Von Jörg Endries

Halberstadt l Eine hässliche Abrissfläche im Herzen der Altstadt Halberstadts ist innerhalb nur weniger Wochen verschwunden. Oberbürgermeister Andreas Henke (Linke) hat gestern Nachmittag die Bürgergärten in der Judenstraße mit der Übergabe der Pachtverträge an die künftigen Nutzer der Parzellen eingeweiht.

"Die historische Altstadt Halberstadts, wo sich einst das jüdische Viertel befand, hat viele Wunden erfahren; Krieg, Vernachlässigung, Verfall, Abriss. 1990 ist dann ein neues Kapitel der Stadtsanierung aufgeschlagen worden", erinnert der Oberbürgermeister.
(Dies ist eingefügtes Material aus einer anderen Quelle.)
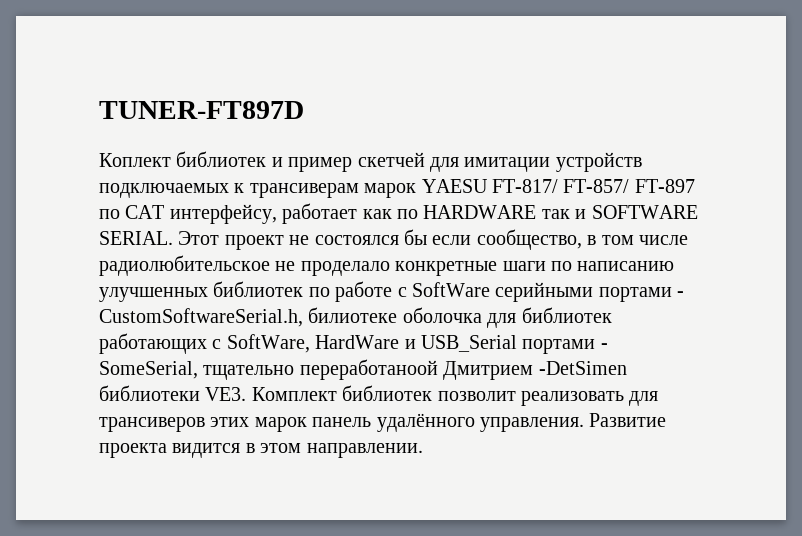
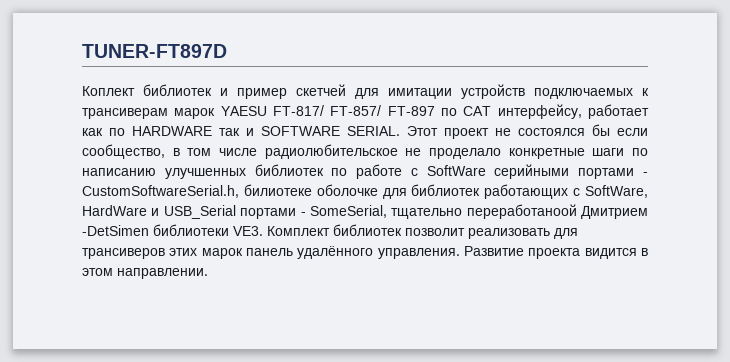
[402,307,482,323] оболочка -> [316,184,378,196] оболочке

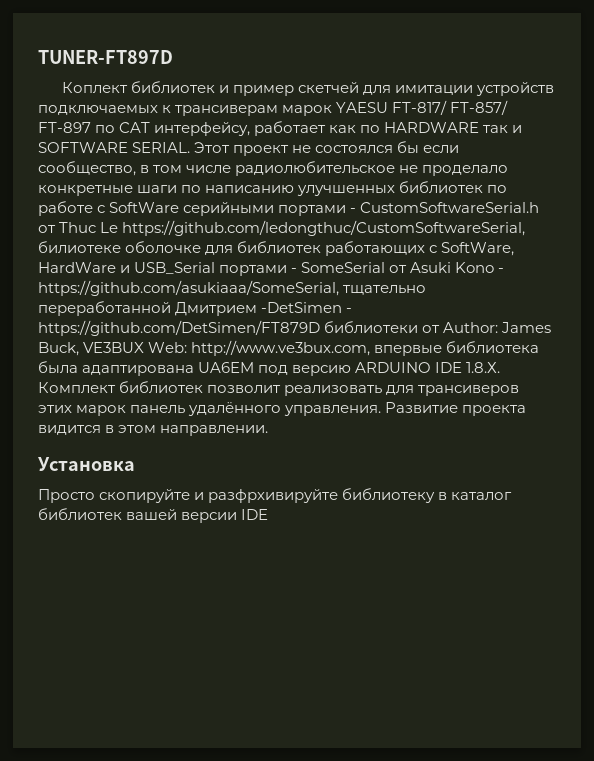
[82,185,239,198] CustomSoftwareSerial.h, -> [360,202,540,213] [38,220,526,236] CustomSoftwareSerial.h от Thuc Le https://github.com/ledongthuc/CustomSoftwareSerial,
[309,204,648,219] [82,224,263,236] SomeSerial, тщательно переработаноой Дмитрием -DetSimen библиотеки VE3. -> [301,262,505,273] [38,280,427,296] [38,301,353,316] [38,320,552,336] [38,340,540,356] [38,361,501,376] SomeSerial от Asuki Kono - https://github.com/asukiaaa/SomeSerial, тщательно переработанной Дмитрием -DetSimen - https://github.com/DetSimen/FT879D библиотеки от Author: James Buck, VE3BUX Web: http://www.ve3bux.com, впервые библиотека была адаптирована UA6EM под версию ARDUINO IDE 1.8.Х.
(208, 273) none -> [38,457,135,471] [38,488,513,503] [38,508,269,523] // Установка // Просто скопируйте и разфрхивируйте библиотеку в каталог библиотек вашей версии IDE

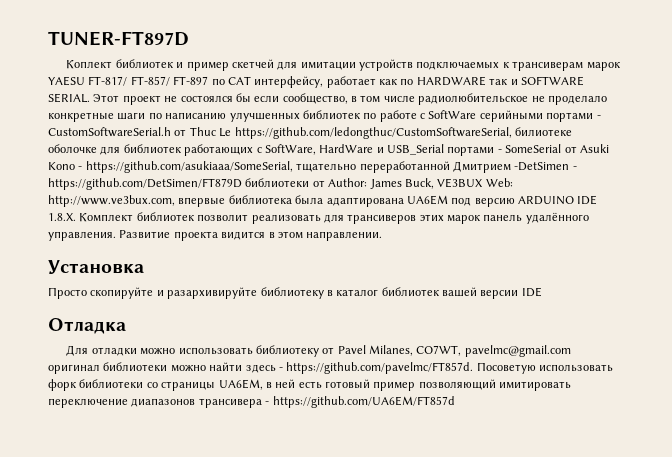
[208,489,339,503] разфрхивируйте -> [167,287,258,299] разархивируйте
(269, 514) none -> [48,318,126,334] [66,345,571,357] [48,362,613,374] [48,379,572,391] [48,396,455,408] // Отладка // Для отладки можно использовать библиотеку от Pavel Milanes, CO7WT, pavelmc@gmail.com оригинал библиотеки можно найти здесь - https://github.com/pavelmc/FT857d. Посоветую использовать форк библиотеки со страницы UA6EM, в ней есть готовый пример позволяющий имитировать переключение диапазонов трансивера - https://github.com/UA6EM/FT857d

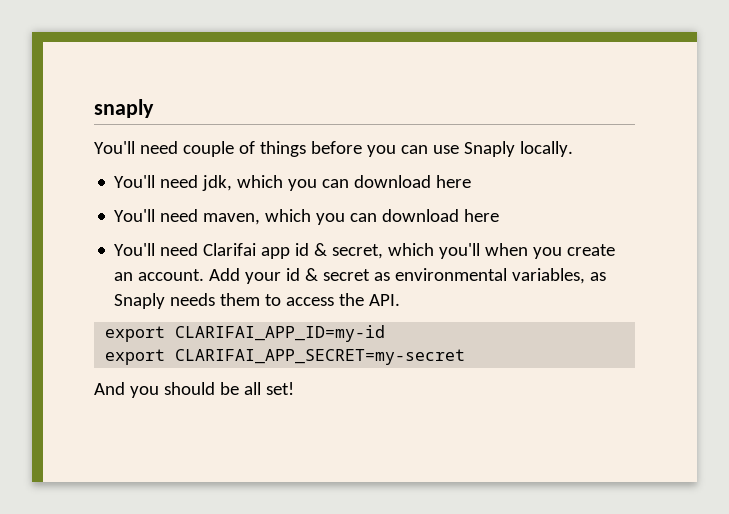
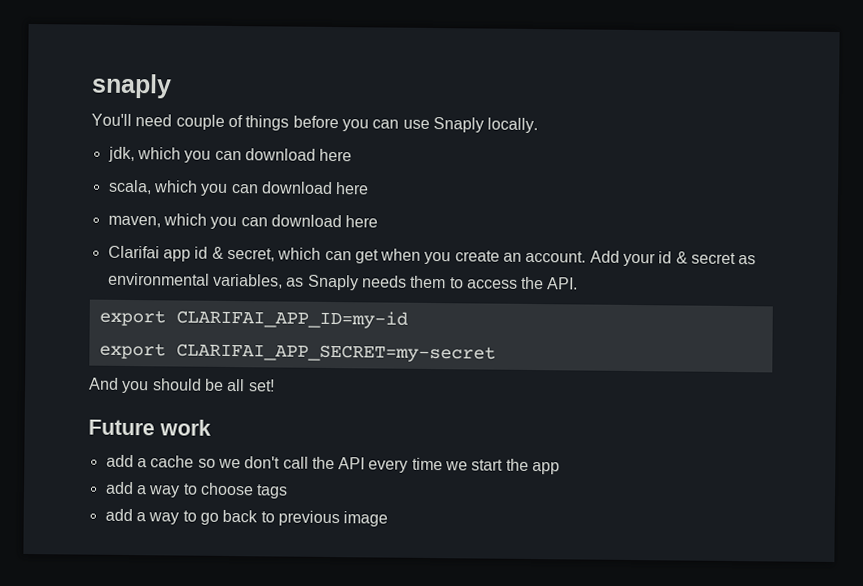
[114,175,199,188] You'll need -> (539, 125) none
[114,209,199,222] You'll need -> [107,179,370,196] scala, which you can download here //
[114,243,199,256] You'll need -> (379, 221) none
[439,243,481,259] you'll -> [324,249,379,264] can get
(294, 388) none -> [88,419,211,436] [105,454,561,475] [104,481,289,499] [104,508,389,527] // Future work // add a cache so we don't call the API every time we start the app // add a way to choose tags // add a way to go back to previous image

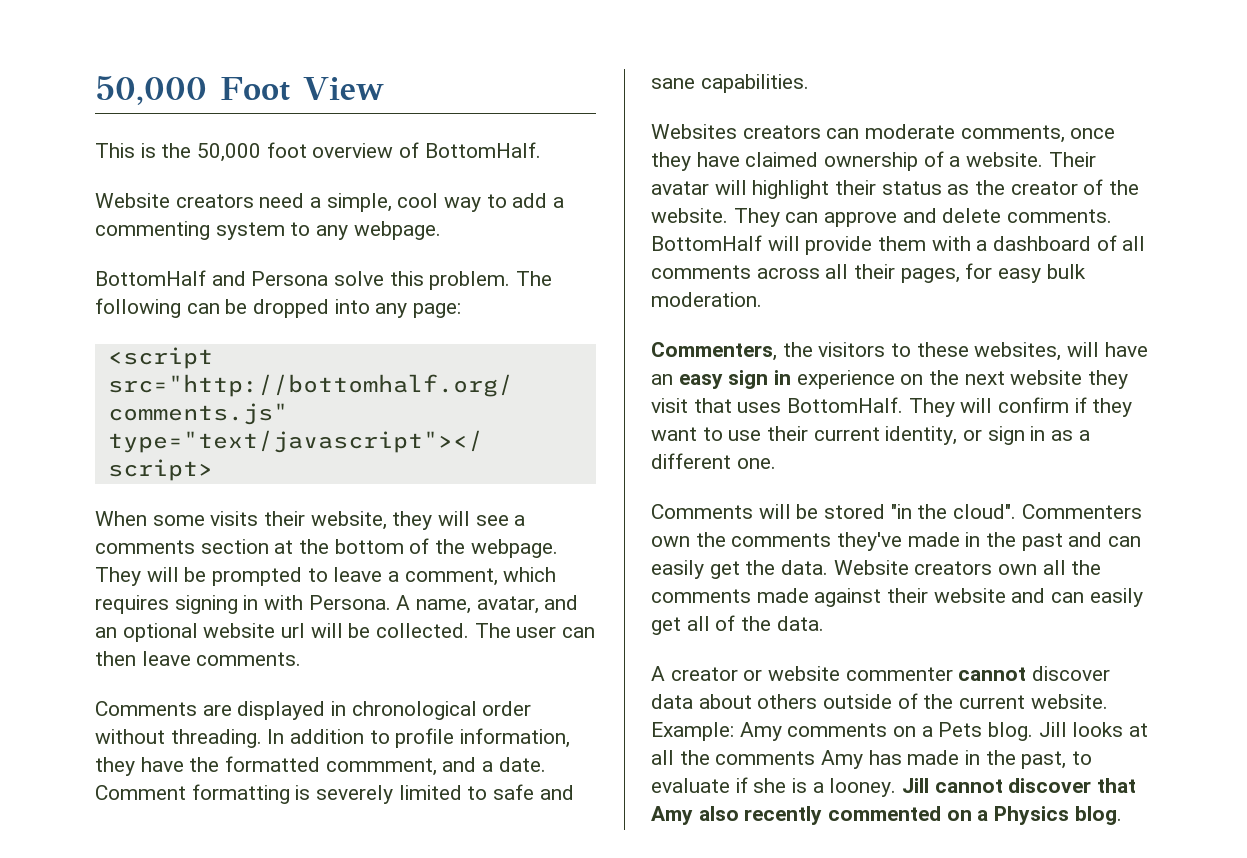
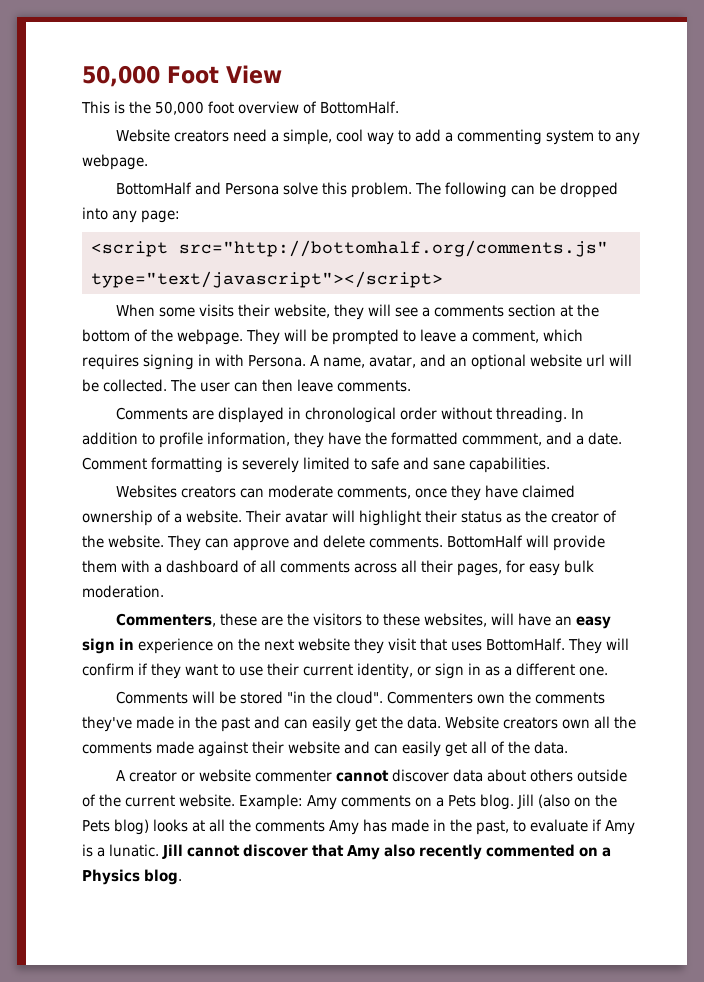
(777, 351) none -> [219,613,283,626] these are
(1067, 729) none -> [538,794,617,808] [82,819,149,835] (also on the Pets blog)
[753,778,787,793] she -> [605,820,635,835] Amy
[829,778,897,797] looney. -> [109,844,159,857] lunatic.

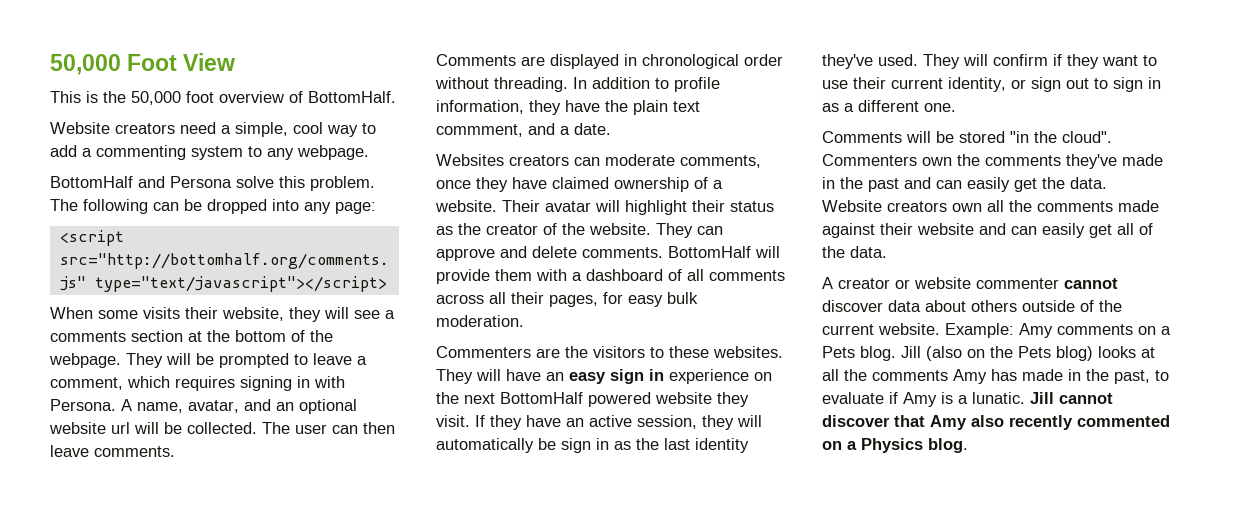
[391,432,458,445] formatted -> [633,100,700,115] plain text
[82,457,550,473] Comment formatting is severely limited to safe and sane capabilities. -> (611, 129) none
[115,613,257,627] Commenters, these -> [436,346,531,358] Commenters
[423,613,487,627] websites, -> [713,346,783,358] [436,369,473,384] websites. They
[298,638,565,654] website they visit that uses BottomHalf. -> [500,392,749,407] [436,415,762,430] [436,438,749,453] [822,54,918,69] BottomHalf powered website they visit. If they have an active session, they will automatically be sign in as the last identity they've used.
(464, 671) none -> [1066,77,1143,92] out to sign

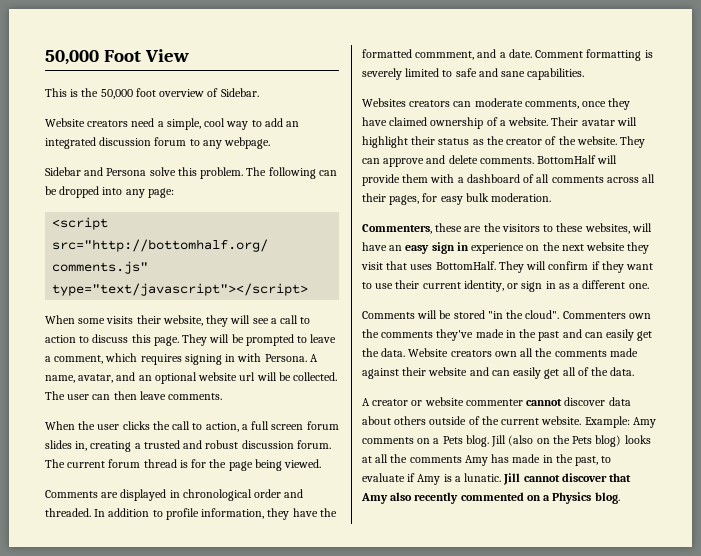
[308,91,396,103] BottomHalf. -> [220,88,259,97] Sidebar.
[82,145,243,160] a commenting system -> [286,121,300,127] [45,137,187,149] an integrated discussion forum
[50,176,133,188] BottomHalf -> [45,167,81,176] Sidebar
[50,330,333,342] [49,353,121,368] comments section at the bottom of the webpage. -> [280,315,311,324] [45,334,179,346] call to action to discuss this page.
(175, 451) none -> [45,421,339,432] [45,440,331,452] [45,459,322,471] // When the user clicks the call to action, a full screen forum slides in, creating a trusted and robust discussion forum. The current forum thread is for the page being viewed.
[435,77,568,92] without threading. -> [284,489,304,498] [45,508,91,517] and threaded.
[633,100,700,115] plain text -> [362,49,412,58] formatted
(611, 129) none -> [535,49,653,61] [362,68,585,80] Comment formatting is severely limited to safe and sane capabilities.
[436,346,531,358] Commenters -> [362,223,463,234] Commenters, these
[713,346,783,358] [436,369,473,384] websites. They -> [584,223,630,234] websites,
[500,392,749,407] [436,415,762,430] [436,438,749,453] [822,54,918,69] BottomHalf powered website they visit. If they have an active session, they will automatically be sign in as the last identity they've used. -> [586,242,650,254] [361,261,496,270] website they visit that uses BottomHalf.
[1066,77,1143,92] out to sign -> (543, 286) none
Auch im Bereich der Judenstraße habe man sich lange Zeit intensiv Gedanken darüber gemacht, wie "die Leere kultiviert werden kann - sinnvoll, verträglich und vor allem erträglich", betont Andreas Henke.

Vor mehr als zwei Jahren ist das Projekt zur Wiederbelebung des Areals aus der Not heraus geboren worden. Trotz intensiver Bemühungen ist es der Stadtverwaltung nicht gelungen, Bauherren für die Abrissfläche zu gewinnen, die dort Wohn- und Geschäftshäuser errichten. Anwohner, Verwaltung und eine Studentin setzten sich daraufhin an einen Tisch, zerbrachen sich die Köpfe, wie das Areal aus seinem Dornröschenschlaf zu wecken sei. Ergebnis: die Geburtsstunde der Bürgergärten. Andreas Henke: "Die Bürger haben sich gefreut, dass in der Judenstraße endlich etwas passiert. Vorallem darüber, dass sie gefragt wurden bevor etwas passiert."

Anfang Mai konnte der Startschuss für die Umgestaltung der Fläche gegeben werden. Bis zu Fertigstellung sind 1400 Tonnen Bauschutt entfernt, auf 750 Quadratmetern Fläche 550 Kubikmeter Muttererde aufgebracht, ein 3,50 Meter tiefer Brunnen für die Wasserversorgung gebohrt, 350 Heckenpflanzen gesetzt, 250 Meter Zaun gezogen worden und elf Parkplätze entstanden. Kosten: etwa 75 000 Euro, bezahlt aus dem städtischen Sanierungsprogramm. Ein Garten ist noch zu haben. Interessenten können sich im Rathaus bei Siegrun Ruprecht von der Abteilung Stadtplanung melden.